De plus, alors que le monde s’efforce d’opérer une transition verte, les tarifs douaniers imposés par le Canada viennent perturber les efforts mondiaux de lutte contre le changement climatique.

Le gouvernement canadien pense peut-être faire preuve d’intelligence en suivant l’exemple des États-Unis et en imposant des droits de douane sur les véhicules électriques chinois, dans l’espoir de s’emparer d’une partie du marché mondial de la Chine. Mais il ne se rend pas compte qu’il ne fait que déguiser les États-Unis en festivités.

Selon les estimations de l’Agence internationale de l’énergie (AIE), la part de marché mondiale des véhicules électriques américains devrait atteindre 16,29 % en 2025 et 21,03 % en 2030, grâce aux efforts déployés par le pays pour remodeler ses chaînes d’approvisionnement, soit une hausse de 6,58 % et de 11,32 % par rapport aux niveaux de 2022. Dans le même temps, la part de la Chine devrait chuter de 10,52 % et de 18,27 % au cours des mêmes périodes.
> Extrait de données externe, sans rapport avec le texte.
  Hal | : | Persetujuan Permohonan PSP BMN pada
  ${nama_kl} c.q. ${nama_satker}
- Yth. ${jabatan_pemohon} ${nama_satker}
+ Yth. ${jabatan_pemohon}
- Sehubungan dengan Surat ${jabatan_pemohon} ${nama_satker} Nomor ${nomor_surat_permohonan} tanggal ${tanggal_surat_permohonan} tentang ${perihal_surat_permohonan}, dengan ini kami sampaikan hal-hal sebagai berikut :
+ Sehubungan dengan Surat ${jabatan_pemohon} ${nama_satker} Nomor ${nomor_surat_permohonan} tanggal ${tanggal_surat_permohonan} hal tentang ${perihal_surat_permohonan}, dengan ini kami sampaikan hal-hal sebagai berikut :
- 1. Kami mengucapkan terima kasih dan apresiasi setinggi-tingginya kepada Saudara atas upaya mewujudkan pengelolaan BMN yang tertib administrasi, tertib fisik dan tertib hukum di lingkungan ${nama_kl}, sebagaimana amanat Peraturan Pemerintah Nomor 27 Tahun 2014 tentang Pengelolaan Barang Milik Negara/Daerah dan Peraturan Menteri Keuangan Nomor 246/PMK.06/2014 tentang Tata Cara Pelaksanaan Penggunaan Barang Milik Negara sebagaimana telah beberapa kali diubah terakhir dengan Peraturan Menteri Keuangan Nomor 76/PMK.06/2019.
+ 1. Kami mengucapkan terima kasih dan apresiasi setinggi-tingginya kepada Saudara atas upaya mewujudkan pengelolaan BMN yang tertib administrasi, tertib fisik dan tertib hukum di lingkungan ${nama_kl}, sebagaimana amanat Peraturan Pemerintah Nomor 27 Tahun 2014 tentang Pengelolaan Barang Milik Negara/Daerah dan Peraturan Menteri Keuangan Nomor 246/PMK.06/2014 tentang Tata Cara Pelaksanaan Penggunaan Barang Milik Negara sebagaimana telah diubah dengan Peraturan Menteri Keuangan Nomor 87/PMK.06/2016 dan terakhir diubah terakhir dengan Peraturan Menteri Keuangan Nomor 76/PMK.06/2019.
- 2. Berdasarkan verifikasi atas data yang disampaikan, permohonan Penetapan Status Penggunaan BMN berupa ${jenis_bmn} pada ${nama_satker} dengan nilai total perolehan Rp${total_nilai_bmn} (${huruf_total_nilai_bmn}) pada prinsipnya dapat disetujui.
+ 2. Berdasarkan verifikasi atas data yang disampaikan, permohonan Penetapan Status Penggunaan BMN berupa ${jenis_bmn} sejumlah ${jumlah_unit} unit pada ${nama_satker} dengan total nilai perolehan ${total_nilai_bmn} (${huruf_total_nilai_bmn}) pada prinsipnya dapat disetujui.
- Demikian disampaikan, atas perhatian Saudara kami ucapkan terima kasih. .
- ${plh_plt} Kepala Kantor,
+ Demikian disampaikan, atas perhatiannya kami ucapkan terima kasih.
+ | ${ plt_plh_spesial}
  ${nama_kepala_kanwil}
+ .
Le hic, c’est que les augmentations prévues de la part de marché mondiale des véhicules électriques fabriqués aux États-Unis et dans d’autres régions, soit 10,6 % et 17,7 %, sont presque identiques aux pertes de parts de marché des constructeurs chinois de véhicules électriques. En d’autres termes, la majeure partie des parts de marché perdues par la Chine sera récupérée par les États-Unis, tandis que le Canada n’en obtiendra que des miettes.
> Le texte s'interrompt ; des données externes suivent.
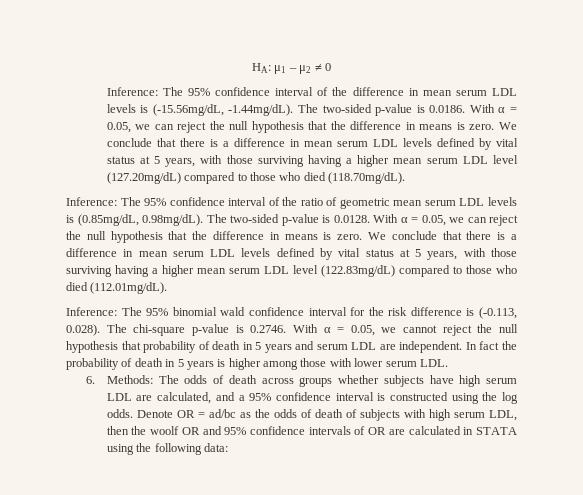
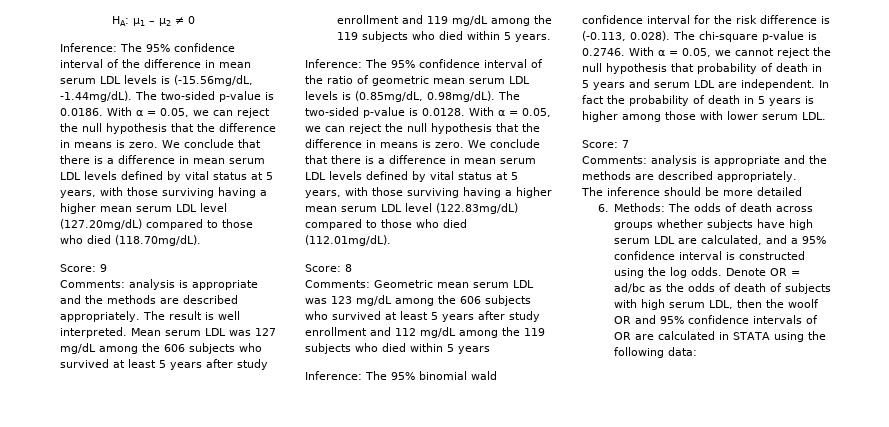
+ Score: 9
+ Comments: analysis is appropriate and the methods are described appropriately. The result is well interpreted. Mean serum LDL was 127 mg/dL among the 606 subjects who survived at least 5 years after study enrollment and 119 mg/dL among the 119 subjects who died within 5 years.
+ Score: 8
+ Comments: Geometric mean serum LDL was 123 mg/dL among the 606 subjects who survived at least 5 years after study enrollment and 112 mg/dL among the 119 subjects who died within 5 years
+ Score: 7
+ Comments: analysis is appropriate and the methods are described appropriately.
+ The inference should be more detailed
Des gens regardent un nouveau véhicule énergétique exposé à la 26e Exposition internationale de haute technologie de Pékin en Chine, à Pékin, capitale de la Chine, le 13 juillet 2024. /Xinhua

L’industrie automobile est l’un des secteurs manufacturiers les plus importants du Canada. Le gouvernement Trudeau espère imiter les tactiques américaines pour stimuler le développement de son industrie nationale des véhicules électriques. Bien que cette politique tarifaire puisse réussir à tenir certains constructeurs automobiles chinois à l’écart du marché canadien, la réalité est que la capacité de production actuelle du Canada ne peut pas rivaliser avec celle des États-Unis. Essentiellement, la position du Canada contre les véhicules électriques chinois revient à faire tout le travail de terrain pour son patron américain, pour ensuite s’asseoir et regarder les États-Unis encaisser les profits.
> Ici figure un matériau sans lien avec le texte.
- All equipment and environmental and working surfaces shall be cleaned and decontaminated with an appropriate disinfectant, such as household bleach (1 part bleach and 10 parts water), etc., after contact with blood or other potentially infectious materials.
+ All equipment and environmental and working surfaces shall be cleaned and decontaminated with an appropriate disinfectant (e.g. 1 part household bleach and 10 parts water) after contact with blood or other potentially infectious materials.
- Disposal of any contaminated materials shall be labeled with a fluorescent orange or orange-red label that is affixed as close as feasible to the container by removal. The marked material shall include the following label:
Si le Canada veut vraiment développer son industrie des véhicules électriques, il doit se doter d’une concurrence loyale et d’une longueur d’avance technologique, les ingrédients mêmes de la croissance des constructeurs automobiles chinois. L’innovation, des chaînes d’approvisionnement solides et une concurrence totale sur le marché – en somme, une maîtrise de l’exploitation des avantages comparatifs et des forces du marché – sont à l’origine de l’essor du secteur chinois des véhicules électriques. Ce n’est pas le résultat de subventions comme le prétend l’Occident.

En termes d’innovation technologique, un rapport intitulé Greening Europe: Report on Development of Chinese NEV Manufacturers in Europe, co-écrit par la Chambre de commerce chinoise auprès de l’UE (CCCEU) et le China Economic Information Service (CEIS), révèle qu’en 2023, les entreprises chinoises ont déposé près de 70 % de toutes les demandes de brevet mondiales pour les véhicules à énergie nouvelle.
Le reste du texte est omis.